As mentioned earlier, there are two macros provided by the plugin manager (corsaro_plugin.h) which assist with the retrieval of plugin and state structures from the plugin manager. These are:

CORSARO_PLUGIN_PLUGIN
- Takes a pointer to the corsaro state structure, and the ID of the plugin to retrieve. Returns a pointer to the corsaro_plugin structure registered for that plugin ID.
CORSARO_PLUGIN_STATE
- Takes a pointer to the corsaro state structure, the type of the structure, and the plugin ID. Returns a (correctly cast) pointer to the state structure registered for the given plugin ID.
- The type field assumes a state structure which is named corsaro_<type>_state_t

While these can be used alone to retrieve state and plugin structures from the plugin manager, it might be useful to wrap them in additional macros which are specific to the plugin being created. The core plugins included in the Corsaro distribution all define additional macros: one to retrieve the plugin structure, one to retrieve the Corsaro-Out state structure, and optionally one to retrieve the Corsaro-In state structure. The FlowTuple plugin defines all three of these as follows:

/* Extends the generic plugin state convenience macro in corsaro_plugin.h */
#define STATE(corsaro)                               \
  (CORSARO_PLUGIN_STATE(corsaro, flowtuple, CORSARO_PLUGIN_ID_FLOWTUPLE))
/* Extends the generic plugin state convenience macro in corsaro_plugin.h */
#define STATE_IN(corsaro)                            \
  (CORSARO_PLUGIN_STATE(corsaro, flowtuple_in, CORSARO_PLUGIN_ID_FLOWTUPLE))
/* Extends the generic plugin plugin convenience macro in corsaro_plugin.h */
#define PLUGIN(corsaro)                              \
  (CORSARO_PLUGIN_PLUGIN(corsaro, CORSARO_PLUGIN_ID_FLOWTUPLE))

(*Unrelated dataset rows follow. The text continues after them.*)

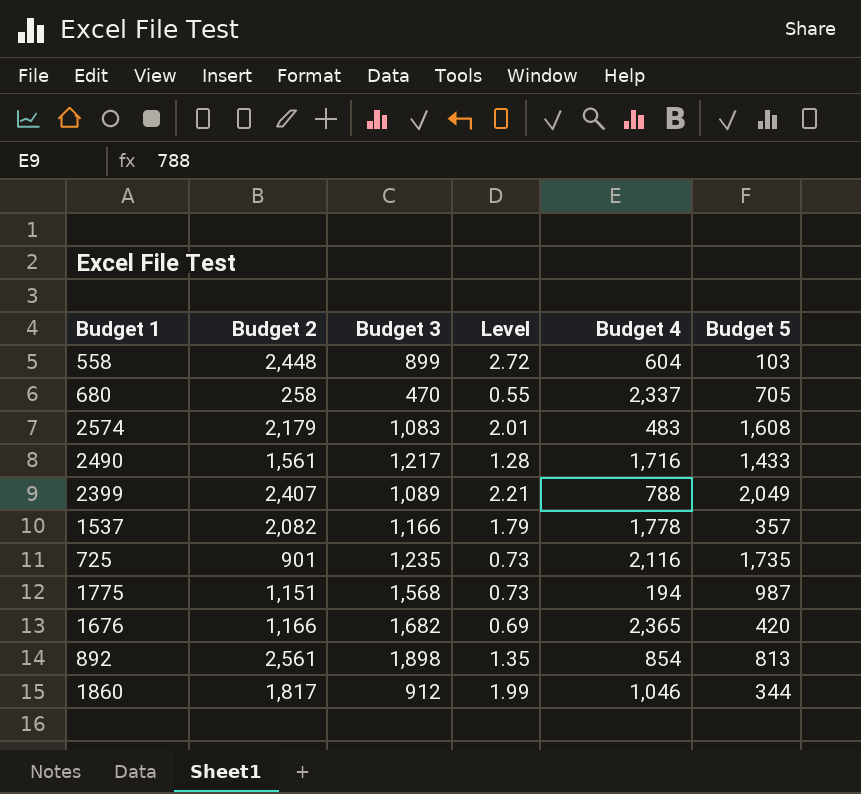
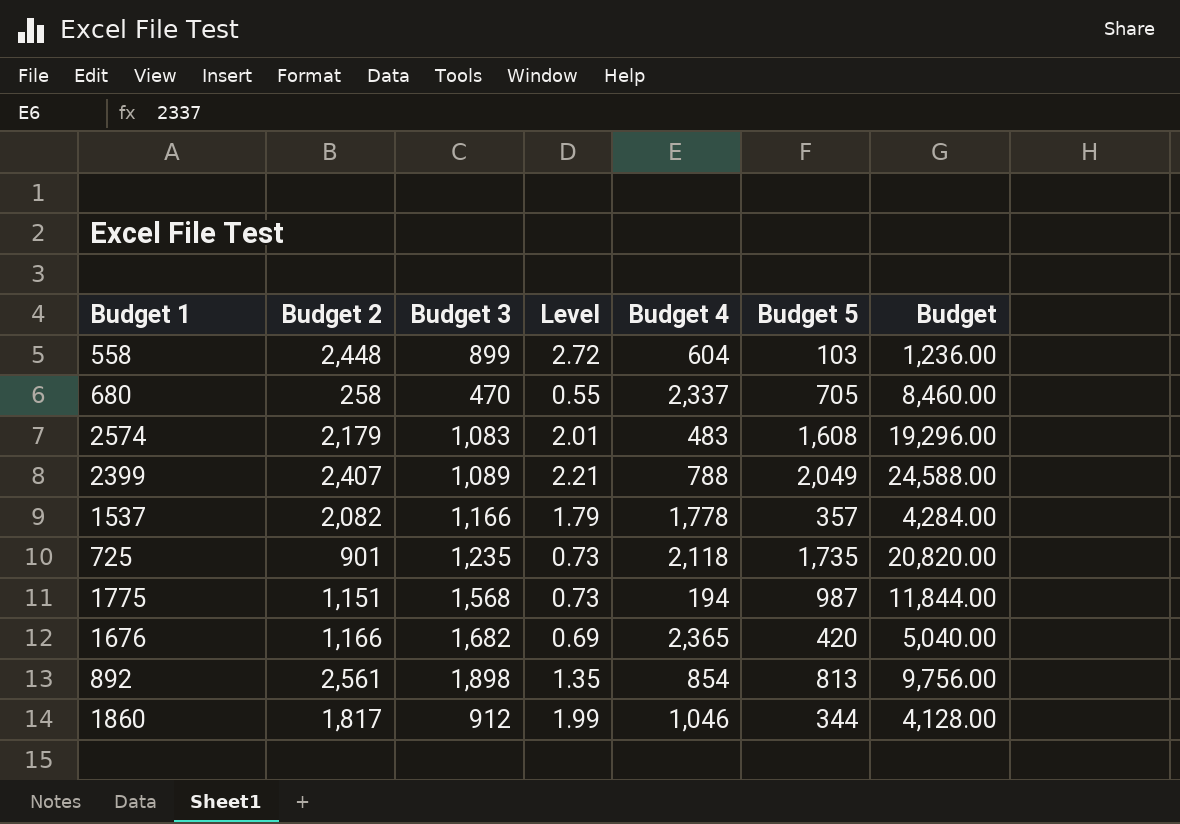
column Budget | formula: none -> [Budget 5] * 12
row 2490: 1,561 | 1,217 | 1.28 | 1,716 | 1,433 -> none
725 | Budget 4: 2,116 -> 2,118

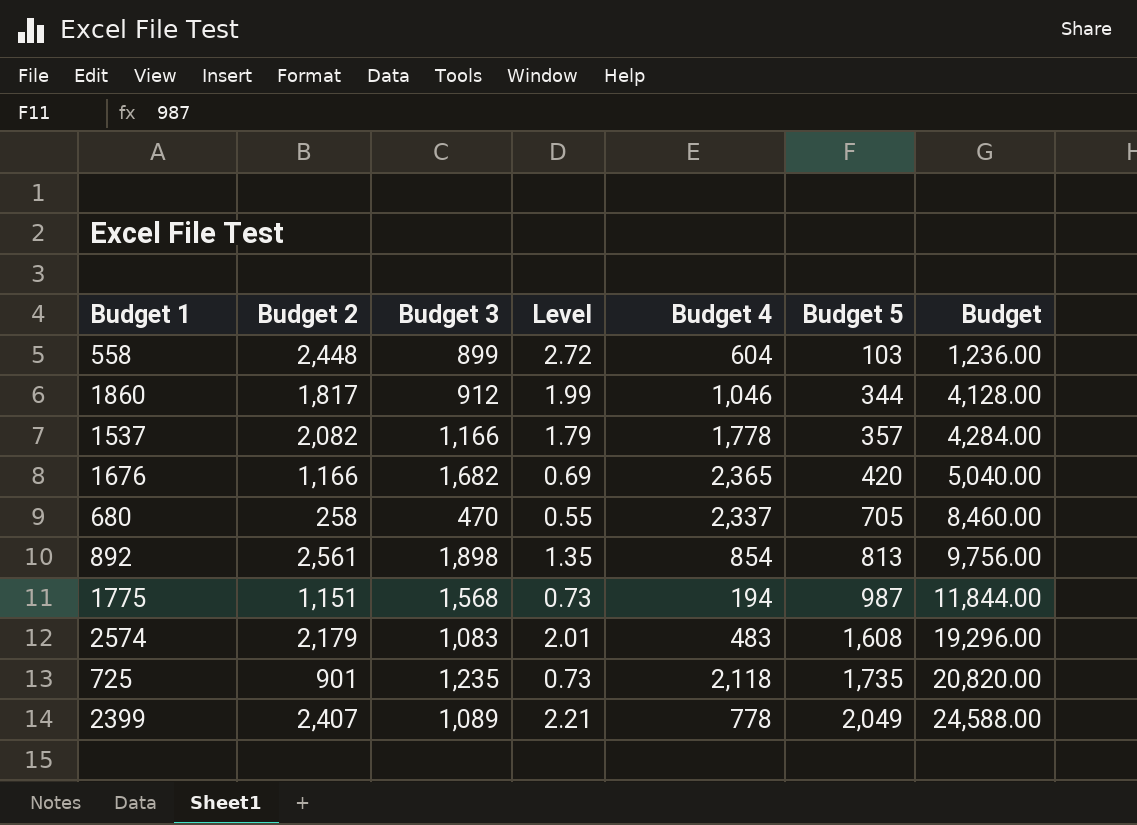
row order: none -> Budget 5 ascending
2399 | Budget 4: 788 -> 778

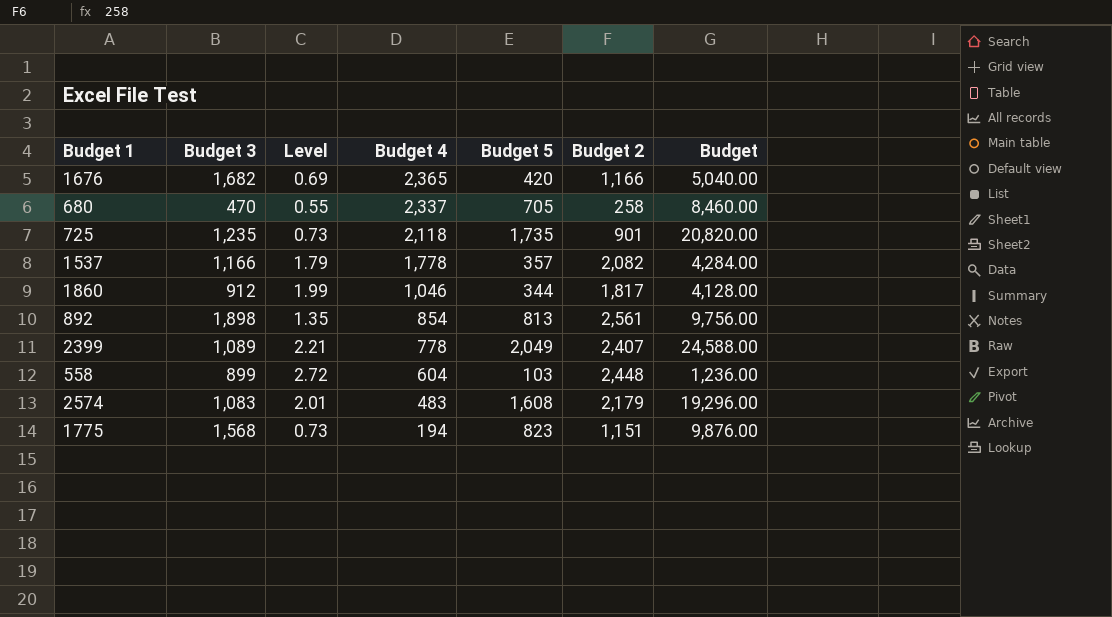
row order: Budget 5 ascending -> Budget 4 descending
column Budget 2 | position: 2 -> 6
1775 | Budget 5: 987 -> 823
1775 | Budget: 11,844.00 -> 9,876.00

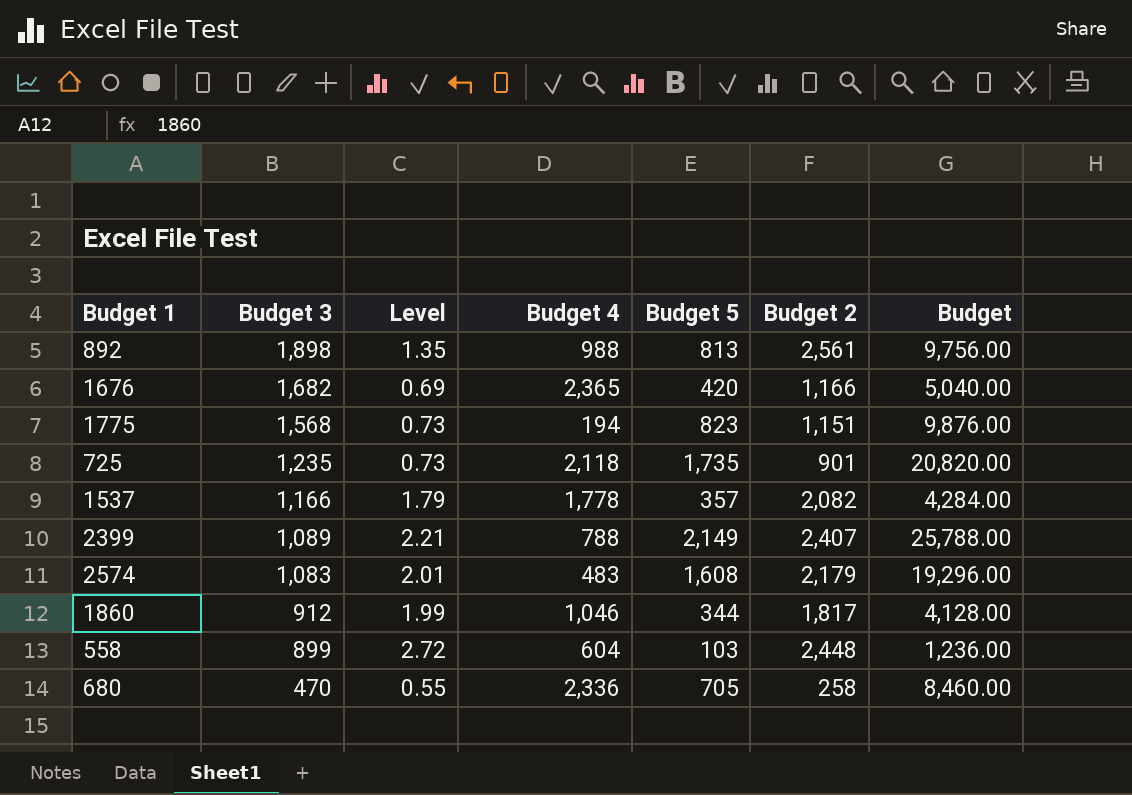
row order: Budget 4 descending -> Budget 3 descending
892 | Budget 4: 854 -> 988
2399 | Budget 4: 778 -> 788
2399 | Budget 5: 2,049 -> 2,149
2399 | Budget: 24,588.00 -> 25,788.00
680 | Budget 4: 2,337 -> 2,336

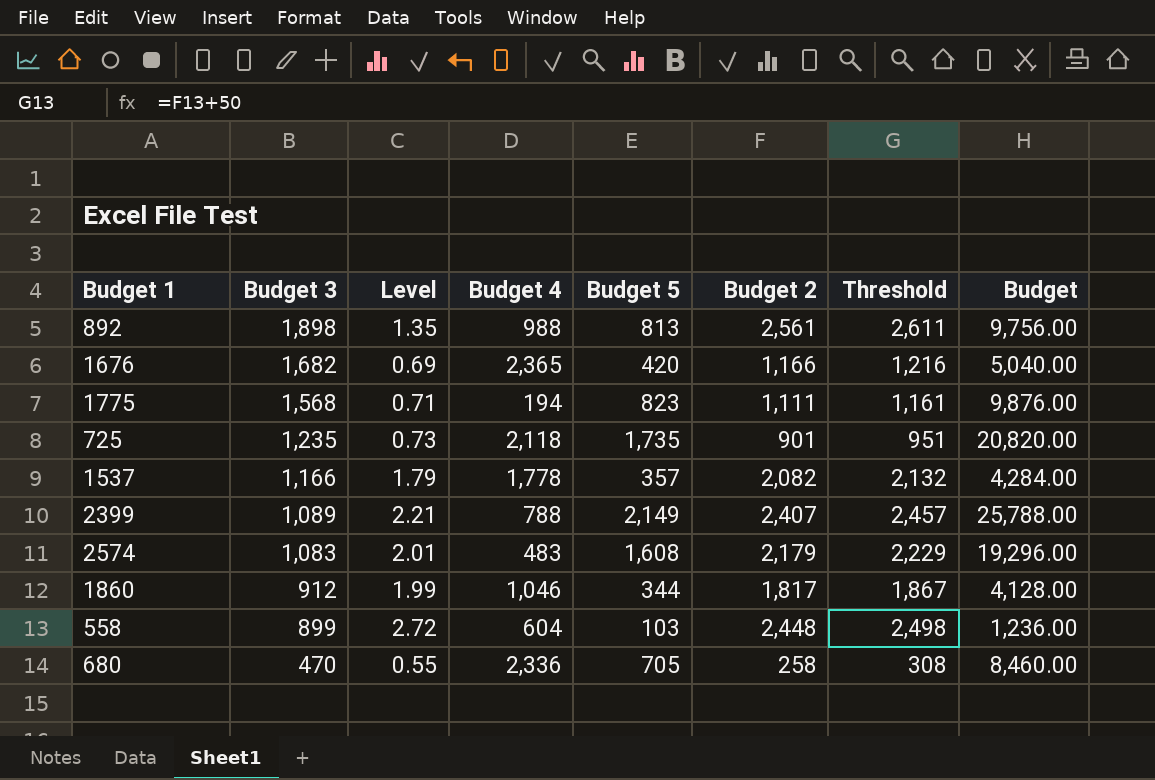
column Threshold | formula: none -> [Budget 2] + 50
1775 | Level: 0.73 -> 0.71
1775 | Budget 2: 1,151 -> 1,111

Each of these simply takes a pointer to the corsaro (or corsaro_in) structure and returns the appropriate pointer.

Once these structures and macros have been defined, stub API functions defined by the CORSARO_PLUGIN_GENERATE_PROTOS macro should be created, and then the plugin can be integrated into Corsaro.

Integrating a New Plugin

There are 4 files that must be updated in order to include a new corsaro plugin:

configure.ac
libcorsaro/plugins/Makefile.am
libcorsaro/corsaro_plugin.c
libcorsaro/corsaro_plugin.h

configure.ac

configure.ac contains a list of plugins that are available for compilation into Corsaro. Each plugin that is to be made available must be declared using the ED_WITH_PLUGIN macro. This macro takes four arguments, the full name of the plugin (e.g. corsaro_pcap), the short name of the plugin (e.g. pcap), the 'macro' name for the plugin (e.g. PCAP), and whether the plugin should be enabled by default (yes or no). The Raw pcap plugin is declared as follows:

ED_WITH_PLUGIN([corsaro_pcap],[pcap],[PCAP],[no])

Note that the order plugins are declared in this file is the default order in which they will be run. That is, a plugin declared after all others will be given a packet to process once all other plugins have processed it.

libcorsaro/plugins/Makefile.am

Using the values defined by the ED_WITH_PLUGIN macro declaration in the configure.ac file, add the plugin to libcorsaro/plugins/Makefile.am as follows:

if WITH_PLUGIN_<macro_name>
PLUGIN_SRC += <full_name>.c <full_name>.h
endif

The corresponding Makefile.am entry for the Raw pcap plugin ED_WITH_PLUGIN example given above is:

if WITH_PLUGIN_PCAP
PLUGIN_SRC+=corsaro_pcap.c corsaro_pcap.h 
endif

libcorsaro/corsaro_plugin.c

The code that needs to be added to libcorsaro/corsaro_plugin.c is very similar to that which was added to libcorsaro/plugins/Makefile.am in the previous section. The format is as follows:

#ifdef WITH_PLUGIN_<macro_name>
#include "<full_name>.h"
#endif

Using the Raw pcap example again, the entry would be:

#ifdef WITH_PLUGIN_PCAP
#include "corsaro_pcap.h"
#endif

libcorsaro/corsaro_plugin.h

The final change that must be made is to add a unique ID for the plugin to the corsaro_plugin_id enum in libcorsaro/corsaro_plugin.h.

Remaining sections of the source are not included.